RITUS BERAHI karya : Dina Octaviani

kautundalah bahagia
lalu rebah di bawah bayangan sendiri
masuk ke dalam kelam
meski tahu purnama tak pernah gagal

di sana,
barangkali masih melintang
tangis dan erang
mungkin selenting aba-aba lantang
menyerukan penyatuan lancang
: khianat usang

di sana,
semua tak pernah baik-baik saja
selalu gagap angin, nafsu purba dan derak jantung
: sebuah ritus suci atas tubuh yang hilang arti

kautundalah kenangan
lalu lupakan kematian
aku siap kautumpangi
jika luka kian seset di tubuhmu



=DINA OCTAVIANI=
kumpulan puisi bangkai tanjungkarang ( book : Biografi Kehilangan)

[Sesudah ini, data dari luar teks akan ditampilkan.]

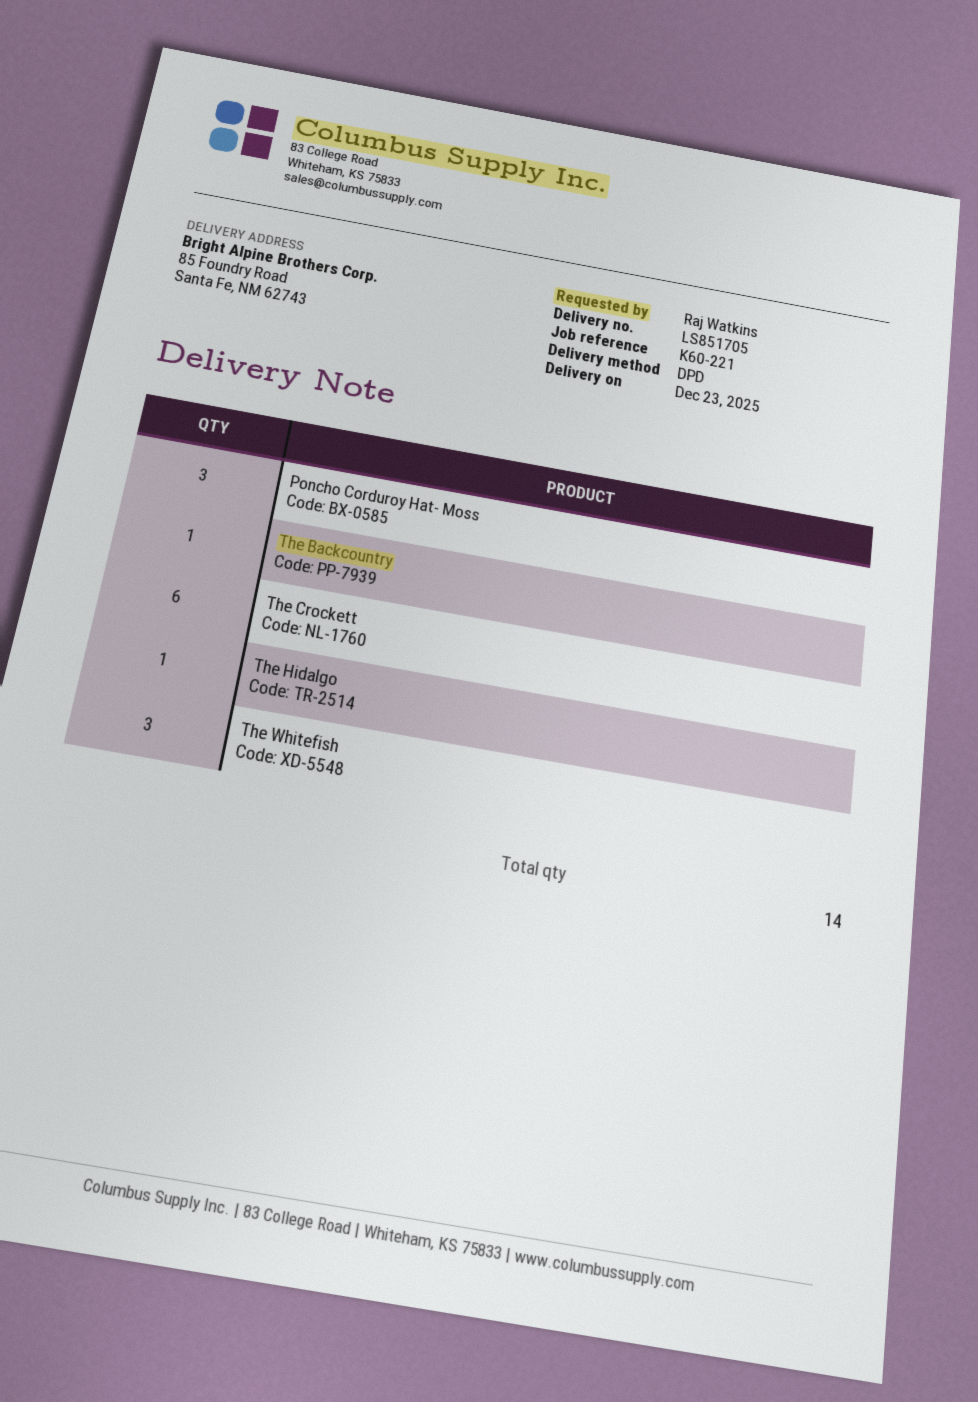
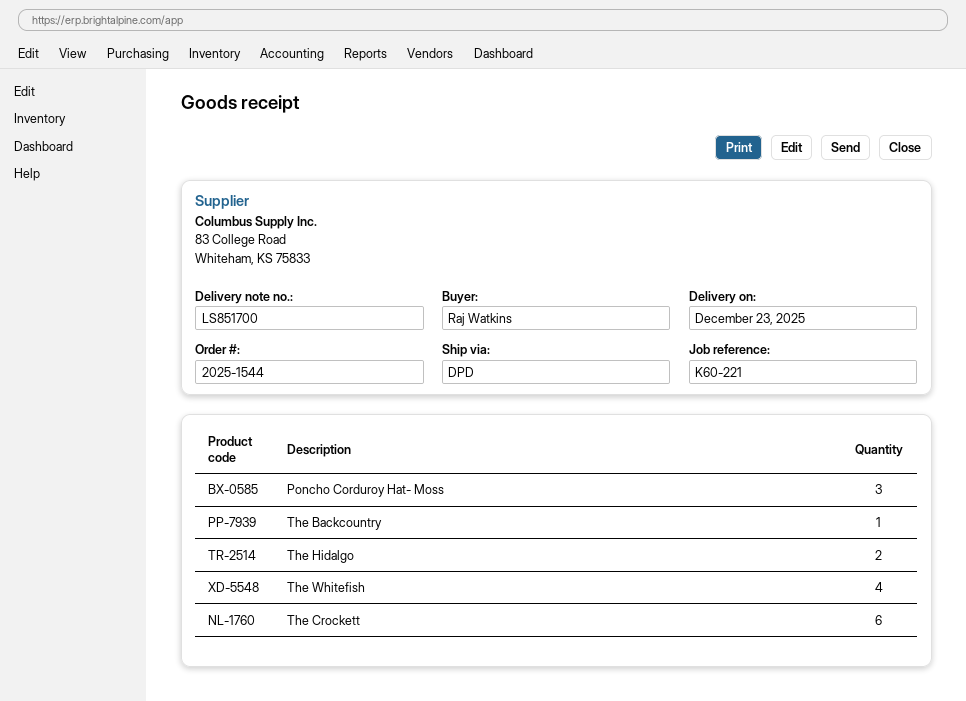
delivery note number: LS851705 -> LS851700
The Hidalgo: 1 -> 2
The Whitefish: 3 -> 4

RITUAL MANDI karya : Hasan Aspahani

- 1 -

ia ingin ada yang memandikannya,
di sumur tempat mula dulu, ia menimba
umur, di sumur yang jernih airnya dulu
pernah membasuh matahari tiap pagi.

ia sudah lepaskan seluruh dirinya
tinggal jiwa yang telanjang, yang
menggigil teringat suara yang dulu
melepas pergi, dan kelak memanggil pulang.

- 2 -

hidup cuma sehari, saudara, cuma dua
kali mandi, kau mulai saat kau bayi,
lalu sekali lagi mandi ketika kelak
kau mati.

di antaranya? ah! siapa
yang suruh kau kotori
diri sendiri!

- 3 -

di suatu pagi, di kamar mandi,
sudah ia siapkan upacara, bersama
sabun yang tulus, handuk yang tabah
air di bak yang pasrah, gayung biru
yang tak pernah lelah, kran air
yang pemurah, sikat gigi yang ramah,
doa di pintu yang resah, juga sebuah
siul yang selalu gundah.

mestinya ia bersegera mandi,
"apa lagi yang kau nanti, saudara?"

"tunggu, tunggu! tubuhku,
di mana tubuhku!"

- 4 -

seperti archimedes, sudah berhari-hari
ia tak mandi, mencari jawab teka-teki
muskil itu, lalu di hari kesekian
di puncak ketidaktahuan, ditanggalkannya
seluruh pakaian, lalu diperhatikannya
tubuh telanjang di cermin besar di kamar
mandi itu, dan tiba-tiba ia merasa

telah menemukan sesuatu yang selama ini
ia cari.

"eureka! eureka!"

akhirnya...


- 5 -

cinta mereka tumbuh di mana-mana
dan terutama di kamar mandi, wah!
alangkah suburnya, alangkah suburnya

sebab cuma di sana, mereka punya
dua alasan untuk selalu telanjang
menanggalkan seluruh bayang bayang-bayang

alasan pertama, dan alasan kedua
rasanya tak perlu disebutkan dalam
puisi yang sopan santun ini

ya, di kamar mandi cinta mereka
tumbuh subur sebab mereka bisa
selalu kangen bertemu, untuk

alasan pertama, lalu melakukan
sesuatu dengan alasan kedua, atau
sebaliknya, atau sekaligus kedua-duanya

ya, di kamar mandi yang showernya
selalu mengucurkan air ke tubuh
mereka, cinta mereka tumbuh dengan suburnya.